Sony Kumamoto Earthquake - first public footage, DEVASTATING!
posted Thursday, August 10, 2017 at 9:29 AM EST
In April of 2016, a 7.0 magnitude earthquake struck Kumamoto, Japan, the home of the Sony factory that makes a majority of the image sensor chips for the camera industry. Only 20 kilometers from the epicenter of the shallow, violent quake, the impact on the factory was devastating, but I don't think any of us realized just how devastating it was until now.
Along with a very small group of other photo-industry journalists, I was given a tour of Sony's Kumamoto sensor factory just yesterday. As part of the tour, we were shown a video of quake, the almost unbelievable damage to the factory that resulted, and the herculean efforts by the Sony factory workers to restore operations.
Here's that video:
When I first heard of it, I imagined machines getting jostled off their moorings, and maybe some of the special localized clean-room areas breached, etc. Instead, machines were on the ground, all the wafers smashed to bits, ceilings caved in, major structural damage, and places where what was once a clean room was open to the sky above!
Watching the video, I was utterly amazed that they managed to get the plant operating at any level as quickly as they did, and the fact that they were back to 100% capacity by November of the same year is equally astonishing.
Keep in mind the level of cleanliness they needed to restore the clean rooms to: The large areas of the facility, traversed by the human maintenance and support staff (the factory is almost entirely automated) are Class 1000 clean rooms. That means that there are less than 1,000 dust particles of 0.5 microns or larger in a cubic foot of air. That's pretty "dirty" by clean room standards, but it's 1,000 times more pure than typical room air. That's not where the action happens within a semiconductor production plant, though. The silicon wafers themselves and the machines that deal with them are never exposed to more than Class 1 conditions, which means no more than one dust particle 0.5 microns or larger per cubic foot of air. That's seriously clean! But even those environments were breached and exposed room air. And not just normal room air, but the dust and debris-filled air after the ceilings had come crashing down in a major earthquake.
Because Sony owns something like 70% of the camera sensor market, the Kumamoto quake put most of the camera industry up to a year behind, in both product shipments and the release of new models.
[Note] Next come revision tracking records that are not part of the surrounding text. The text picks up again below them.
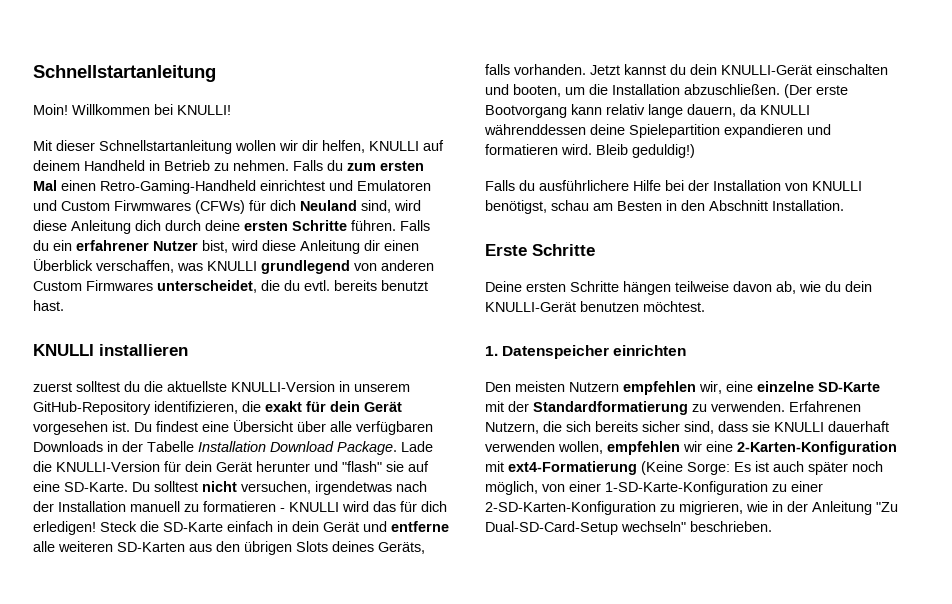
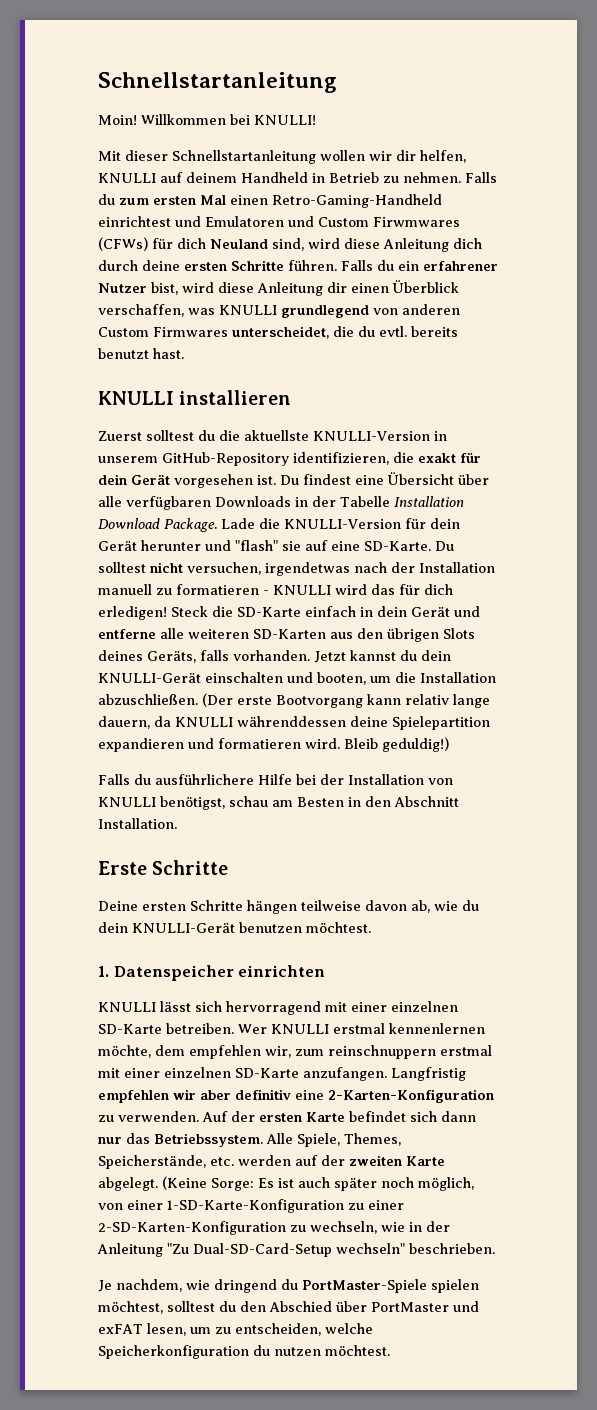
- zuerst solltest du die aktuellste KNULLI-Version in unserem GitHub-Repository identifizieren, die exakt für dein Gerät vorgesehen ist.
+ Zuerst solltest du die aktuellste KNULLI-Version in unserem GitHub-Repository identifizieren, die exakt für dein Gerät vorgesehen ist.
- Den meisten Nutzern empfehlen wir, eine einzelne SD-Karte mit der Standardformatierung zu verwenden. Erfahrenen Nutzern, die sich bereits sicher sind, dass sie KNULLI dauerhaft verwenden wollen, empfehlen wir eine 2-Karten-Konfiguration mit ext4-Formatierung (Keine Sorge: Es ist auch später noch möglich, von einer 1-SD-Karte-Konfiguration zu einer 2-SD-Karten-Konfiguration zu migrieren, wie in der Anleitung "Zu Dual-SD-Card-Setup wechseln" beschrieben.
+ KNULLI lässt sich hervorragend mit einer einzelnen SD-Karte betreiben. Wer KNULLI erstmal kennenlernen möchte, dem empfehlen wir, zum reinschnuppern erstmal mit einer einzelnen SD-Karte anzufangen. Langfristig empfehlen wir aber definitiv eine 2-Karten-Konfiguration zu verwenden. Auf der ersten Karte befindet sich dann nur das Betriebssystem. Alle Spiele, Themes, Speicherstände, etc. werden auf der zweiten Karte abgelegt. (Keine Sorge: Es ist auch später noch möglich, von einer 1-SD-Karte-Konfiguration zu einer 2-SD-Karten-Konfiguration zu wechseln, wie in der Anleitung "Zu Dual-SD-Card-Setup wechseln" beschrieben.
+ Je nachdem, wie dringend du PortMaster-Spiele spielen möchtest, solltest du den Abschied über PortMaster und exFAT lesen, um zu entscheiden, welche Speicherkonfiguration du nutzen möchtest.

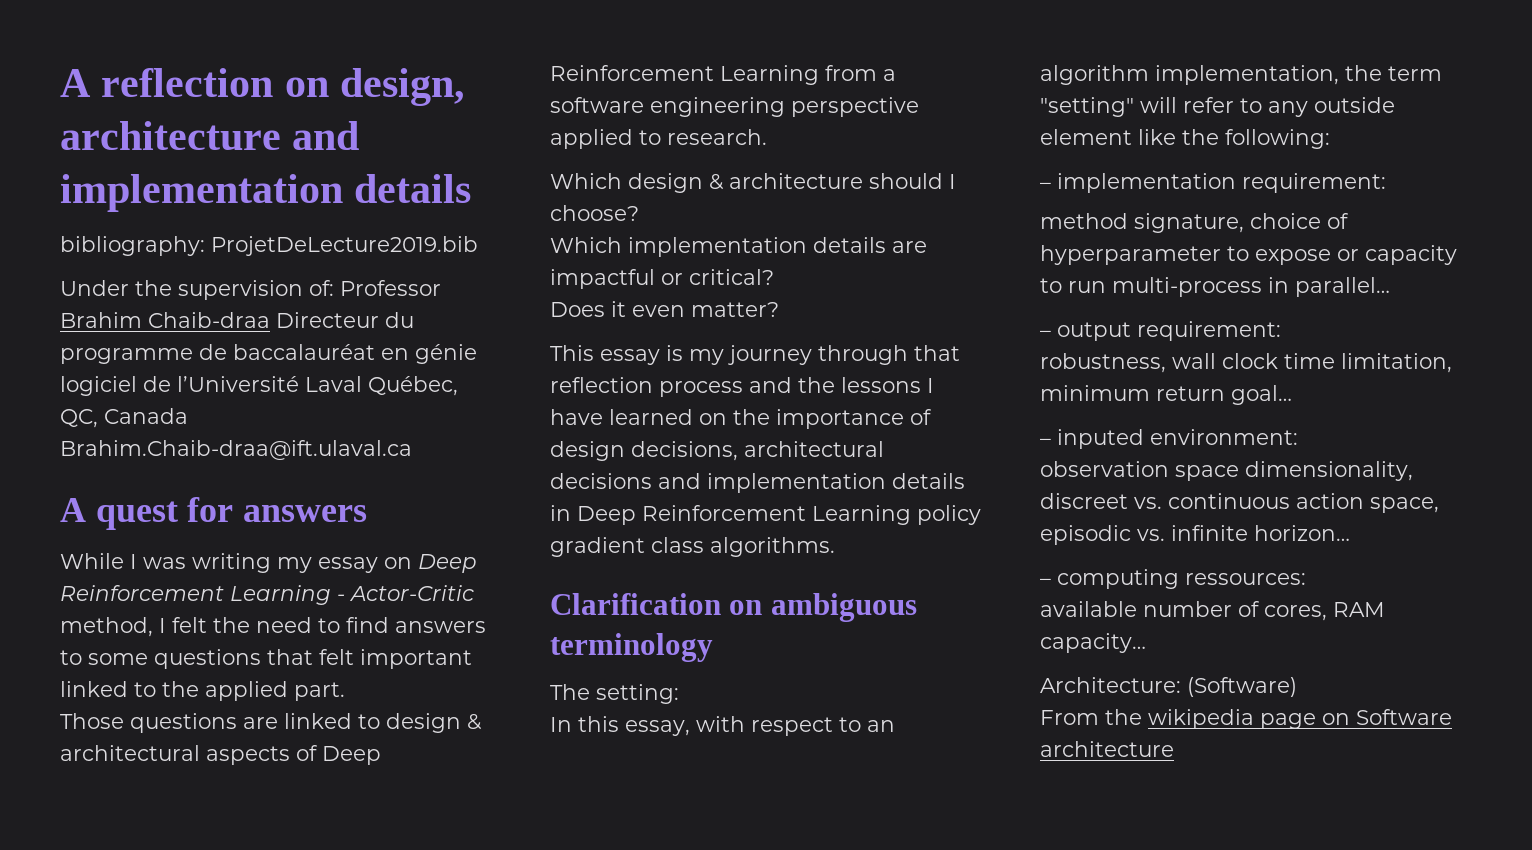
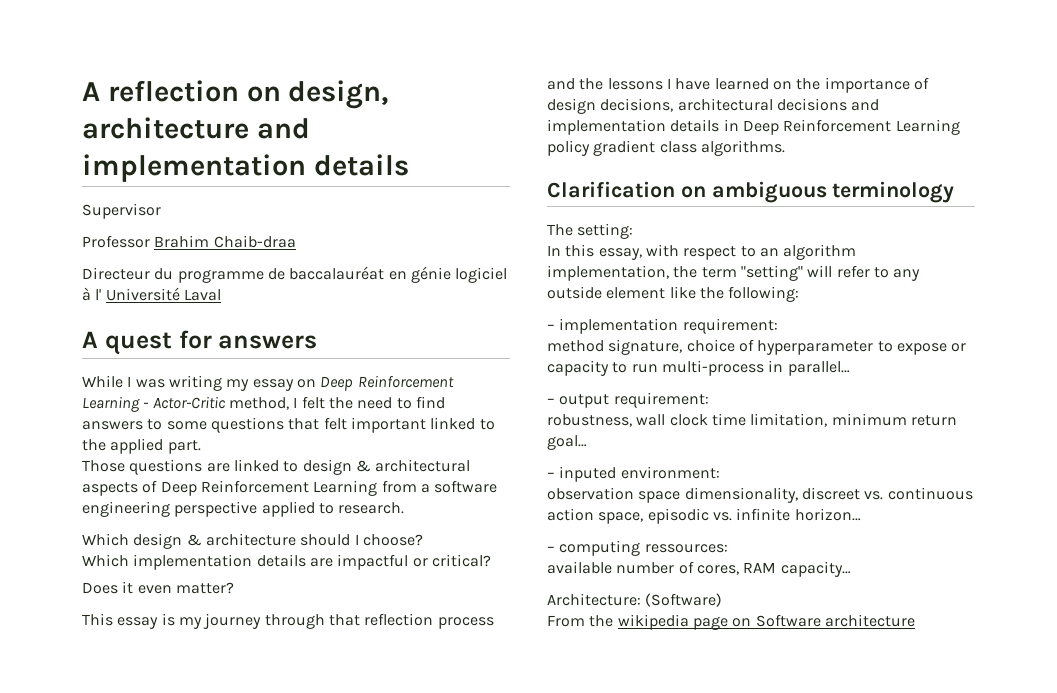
- bibliography: ProjetDeLecture2019.bib
- Under the supervision of: Professor Brahim Chaib-draa Directeur du programme de baccalauréat en génie logiciel de l’Université Laval Québec, QC, Canada Brahim.Chaib-draa@ift.ulaval.ca
+ Supervisor
+ Professor Brahim Chaib-draa
+ Directeur du programme de baccalauréat en génie logiciel à l' Université Laval

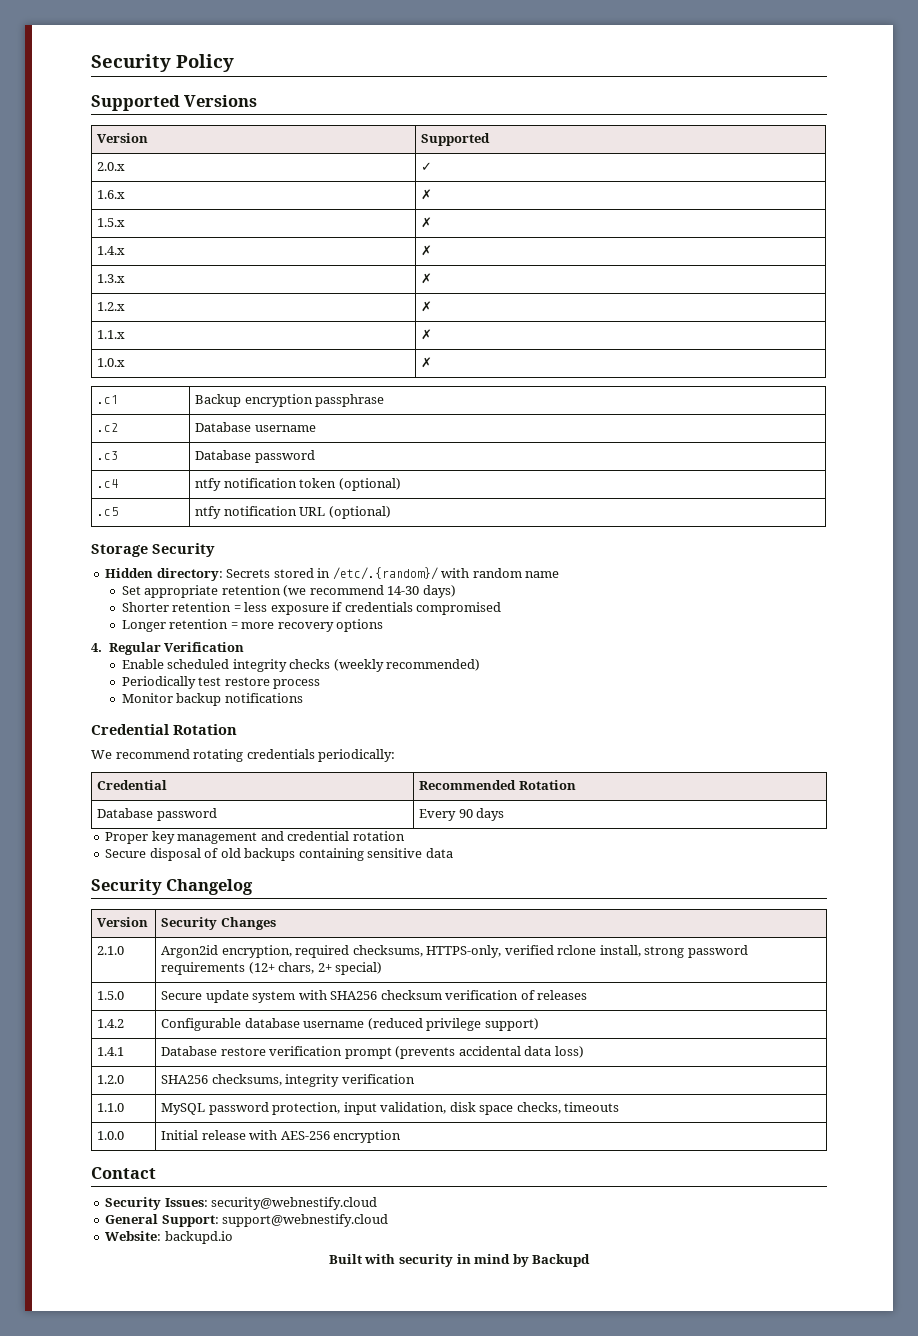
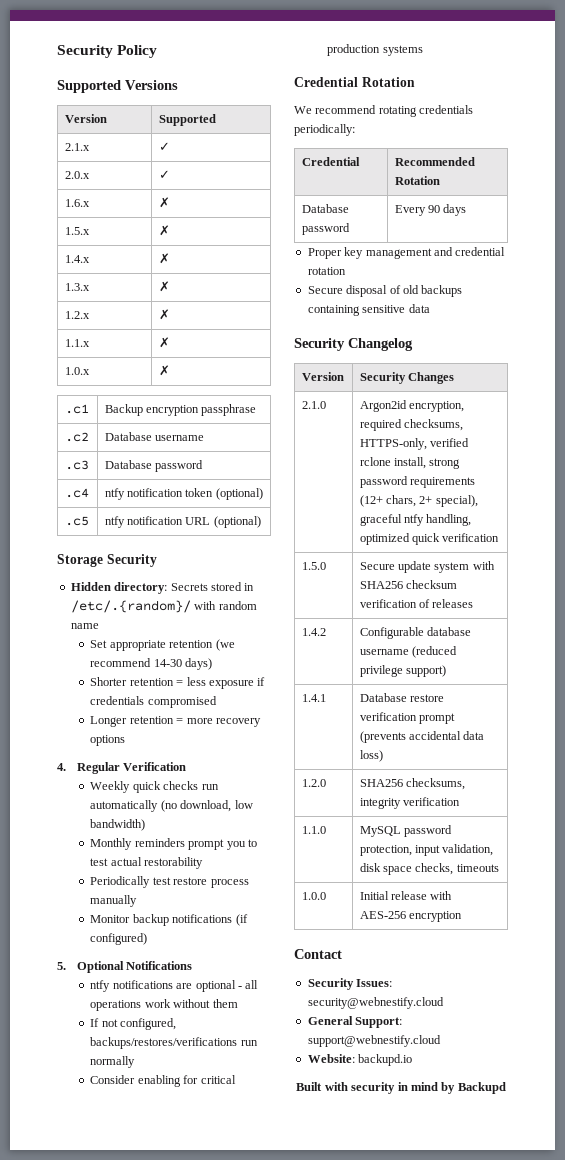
+ 2.1.x | ✓
- Enable scheduled integrity checks (weekly recommended)
+ Weekly quick checks run automatically (no download, low bandwidth)
+ Monthly reminders prompt you to test actual restorability
- Periodically test restore process
+ Periodically test restore process manually
- Monitor backup notifications
+ Monitor backup notifications (if configured)
+ 5. Optional Notifications
+ ntfy notifications are optional - all operations work without them
+ If not configured, backups/restores/verifications run normally
+ Consider enabling for critical production systems
- 2.1.0 | Argon2id encryption, required checksums, HTTPS-only, verified rclone install, strong password requirements (12+ chars, 2+ special)
+ 2.1.0 | Argon2id encryption, required checksums, HTTPS-only, verified rclone install, strong password requirements (12+ chars, 2+ special), graceful ntfy handling, optimized quick verification

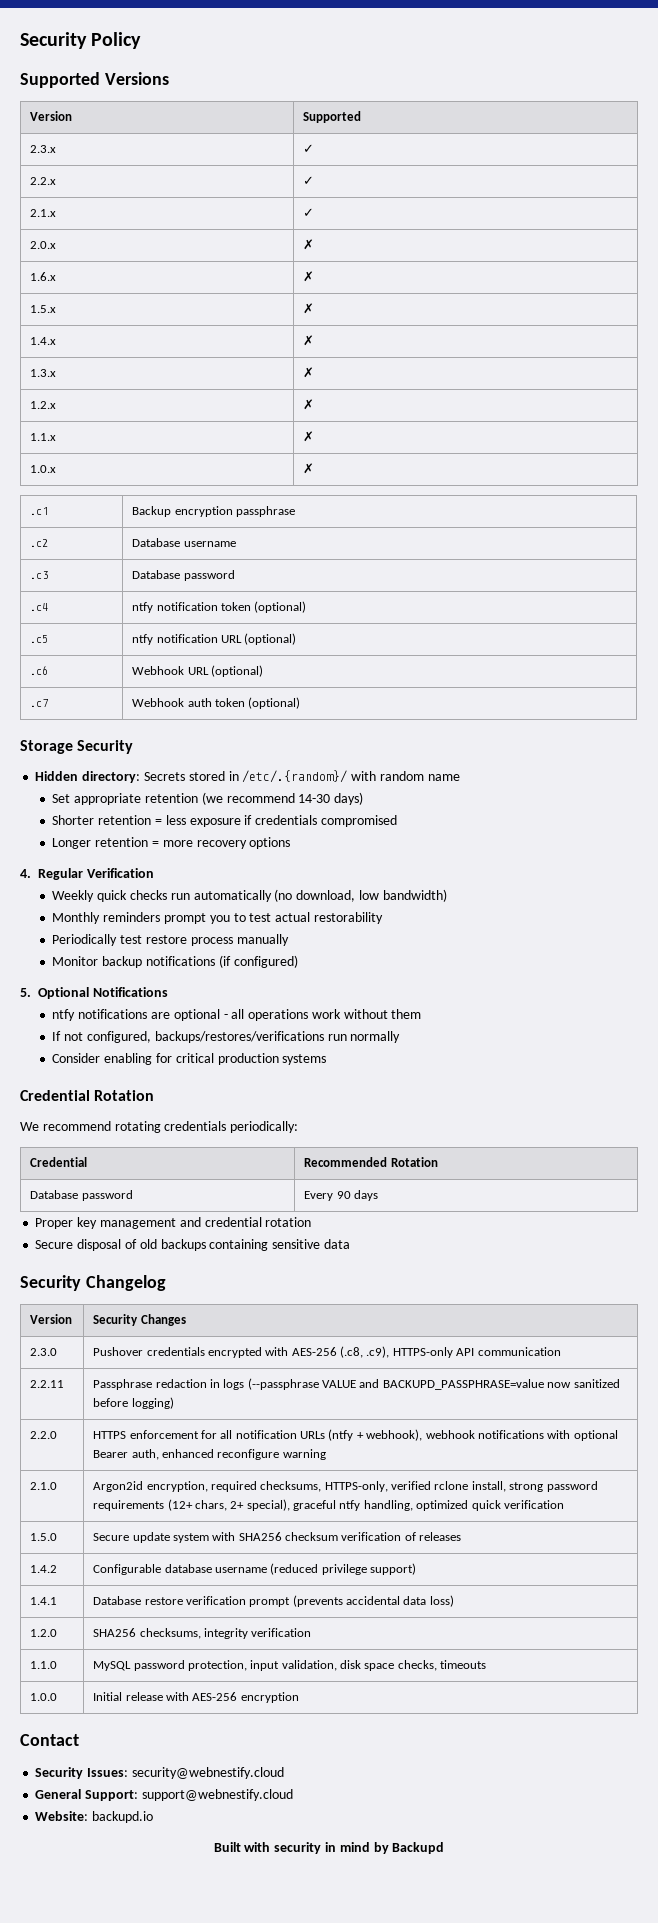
+ 2.3.x | ✓
+ 2.2.x | ✓
- 2.0.x | ✓
+ 2.0.x | ✗
+ .c6 | Webhook URL (optional)
+ .c7 | Webhook auth token (optional)
+ 2.3.0 | Pushover credentials encrypted with AES-256 (.c8, .c9), HTTPS-only API communication
+ 2.2.11 | Passphrase redaction in logs (--passphrase VALUE and BACKUPD_PASSPHRASE=value now sanitized before logging)
+ 2.2.0 | HTTPS enforcement for all notification URLs (ntfy + webhook), webhook notifications with optional Bearer auth, enhanced reconfigure warning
Fortunately, the factory is now back up to full capacity, churning out sensors 24/7.
We (and a few others) will have more coverage of our time in Kumamoto and with Sony execs before and afterwards. But this video was so dramatic, I wanted to get it posted for our readers without any delay :-)
Stay tuned for more, but meanwhile, ponder for a moment the enormous effort expended by a few thousand people in Southern Japan, to get their sensor fab back online so you can have your new latest-and-greatest camera!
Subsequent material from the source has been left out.